→ **WHAT IS BEING ASKED**
Only the lines below from the one containing "(419, 455) none" through the one containing "(203, 397) none" belong in the answer, repeated exactly and without pictures.

→ **GIVEN RECORDS**
BEGIN
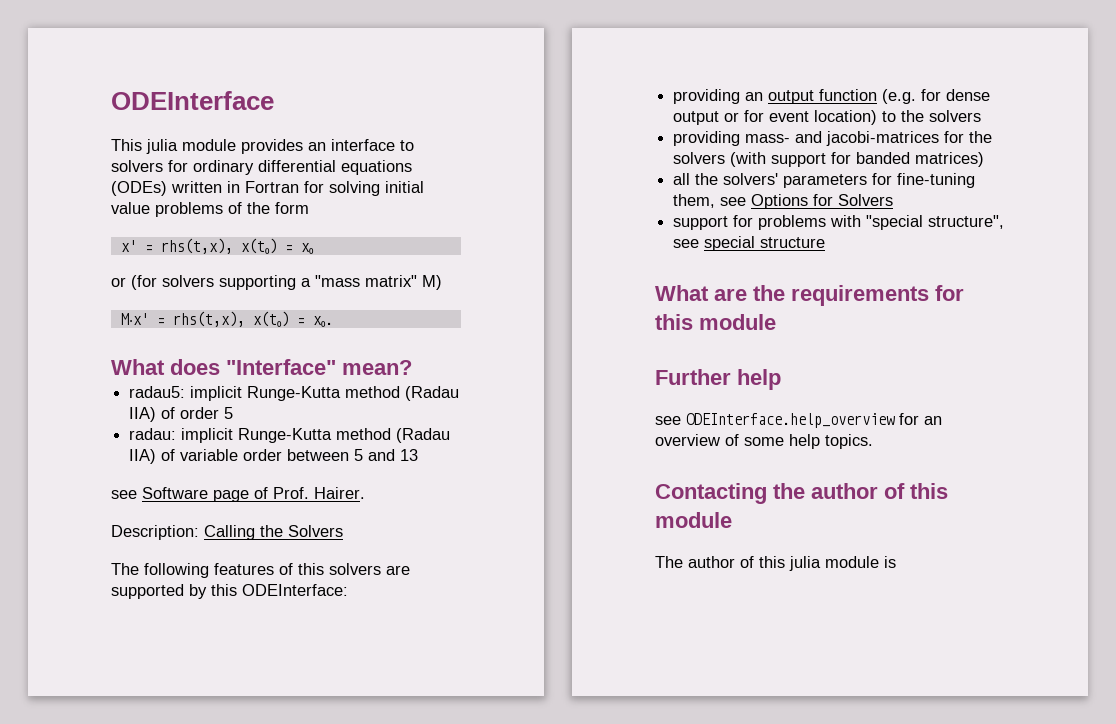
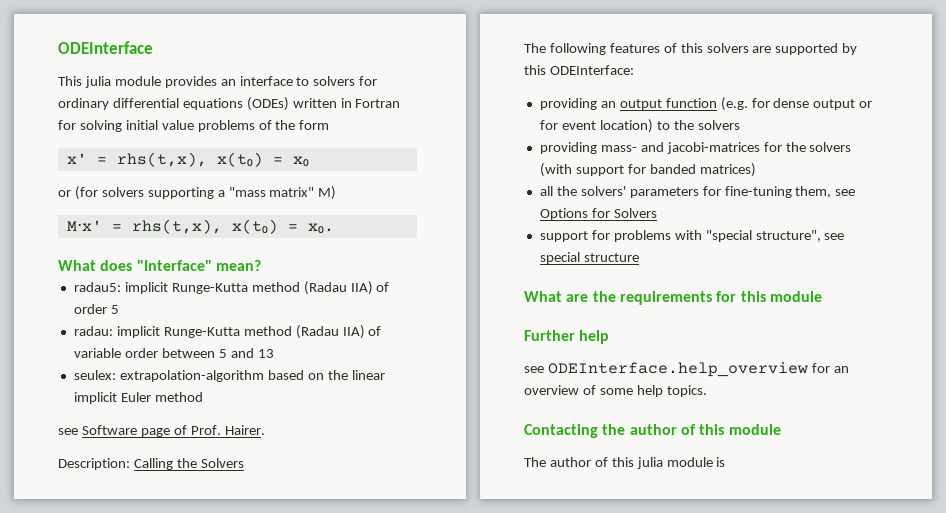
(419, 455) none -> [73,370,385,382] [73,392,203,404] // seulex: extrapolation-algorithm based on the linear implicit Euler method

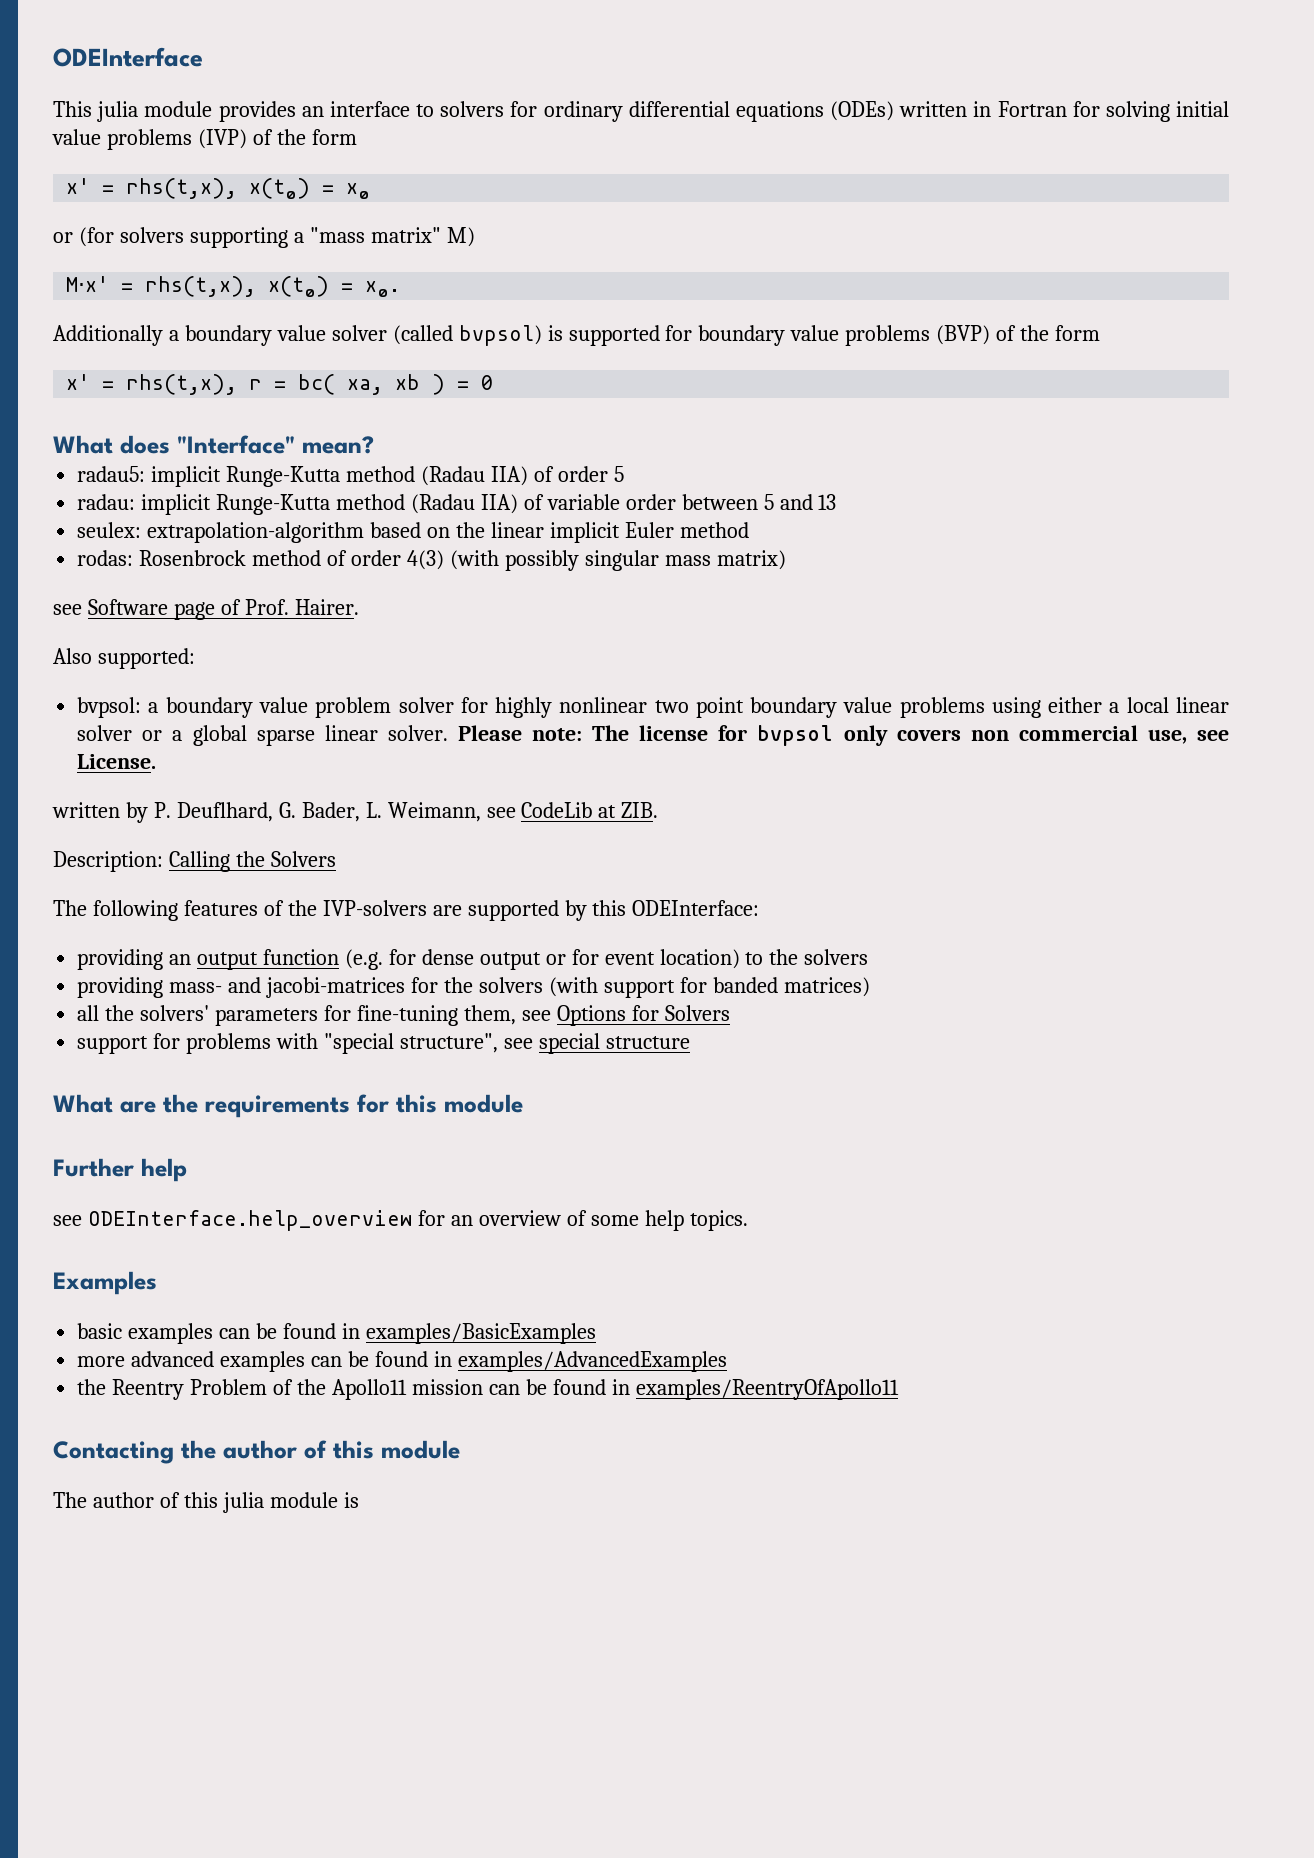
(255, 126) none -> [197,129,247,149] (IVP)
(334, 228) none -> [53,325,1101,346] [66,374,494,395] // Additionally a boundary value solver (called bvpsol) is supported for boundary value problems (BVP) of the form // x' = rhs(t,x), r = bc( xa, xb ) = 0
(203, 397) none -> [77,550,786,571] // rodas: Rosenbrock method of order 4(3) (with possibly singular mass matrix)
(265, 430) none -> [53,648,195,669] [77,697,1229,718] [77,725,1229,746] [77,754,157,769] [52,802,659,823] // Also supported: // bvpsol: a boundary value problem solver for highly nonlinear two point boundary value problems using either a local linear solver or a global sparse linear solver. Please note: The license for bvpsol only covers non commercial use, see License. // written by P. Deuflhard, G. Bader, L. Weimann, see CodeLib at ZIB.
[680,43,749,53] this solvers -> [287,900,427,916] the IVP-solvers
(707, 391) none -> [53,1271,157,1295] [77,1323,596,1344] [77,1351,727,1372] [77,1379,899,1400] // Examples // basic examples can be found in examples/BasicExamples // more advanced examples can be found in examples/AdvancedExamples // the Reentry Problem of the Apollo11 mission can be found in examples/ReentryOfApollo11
END
BEGIN
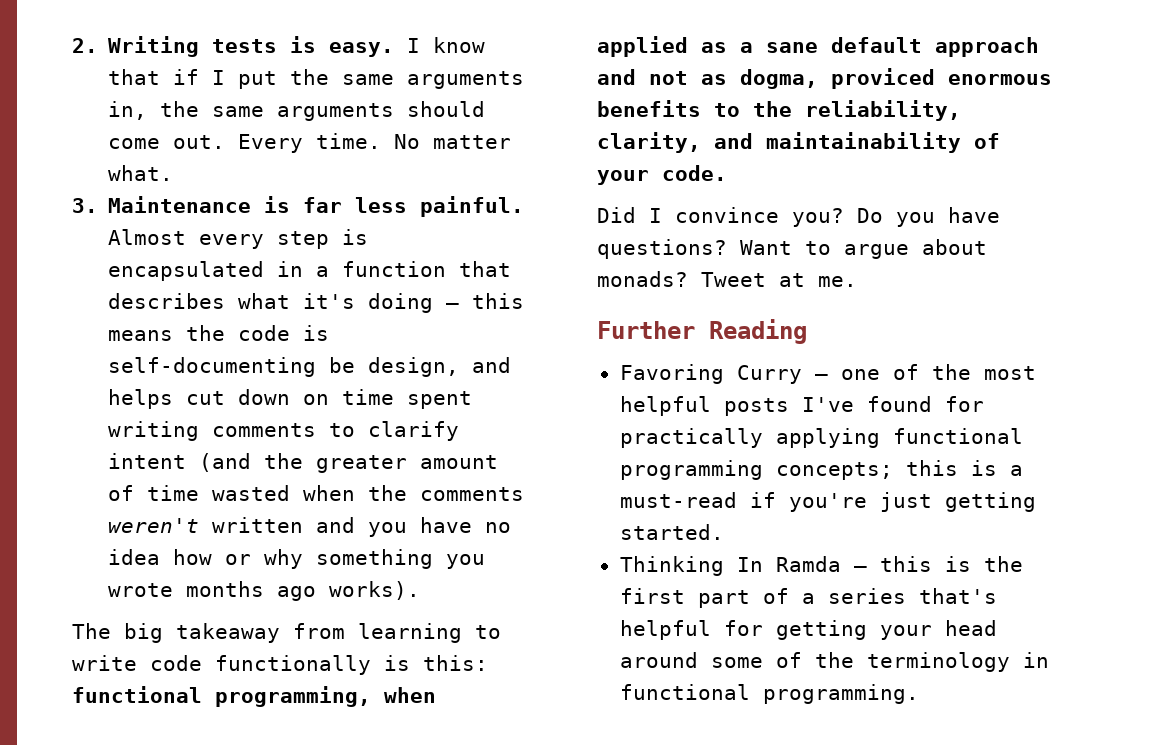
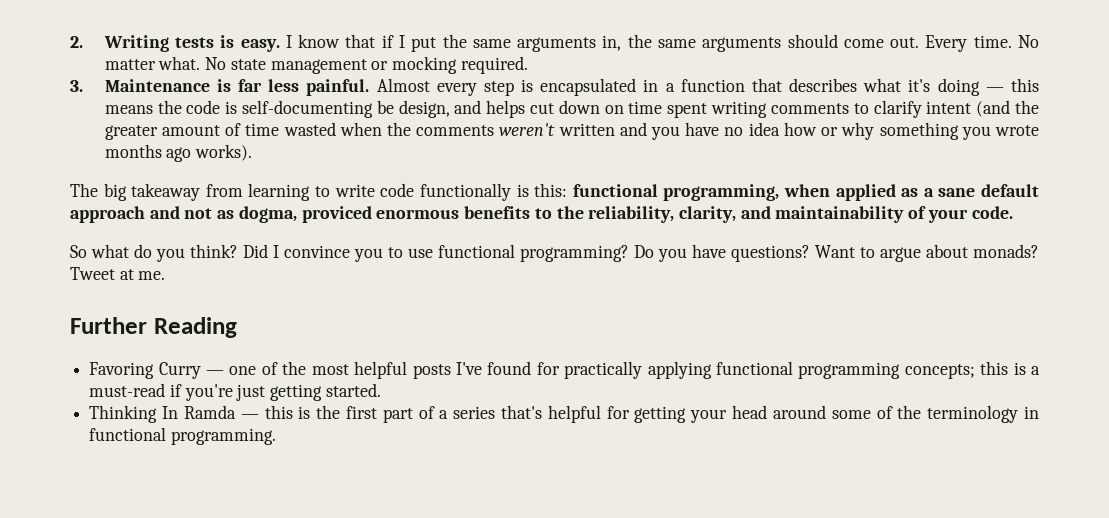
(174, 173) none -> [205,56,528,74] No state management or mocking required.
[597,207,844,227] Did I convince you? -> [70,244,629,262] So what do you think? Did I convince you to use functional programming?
END
→ **ANSWER TO THIS EXERCISE**
(419, 455) none -> [73,370,385,382] [73,392,203,404] // seulex: extrapolation-algorithm based on the linear implicit Euler method

(255, 126) none -> [197,129,247,149] (IVP)
(334, 228) none -> [53,325,1101,346] [66,374,494,395] // Additionally a boundary value solver (called bvpsol) is supported for boundary value problems (BVP) of the form // x' = rhs(t,x), r = bc( xa, xb ) = 0
(203, 397) none -> [77,550,786,571] // rodas: Rosenbrock method of order 4(3) (with possibly singular mass matrix)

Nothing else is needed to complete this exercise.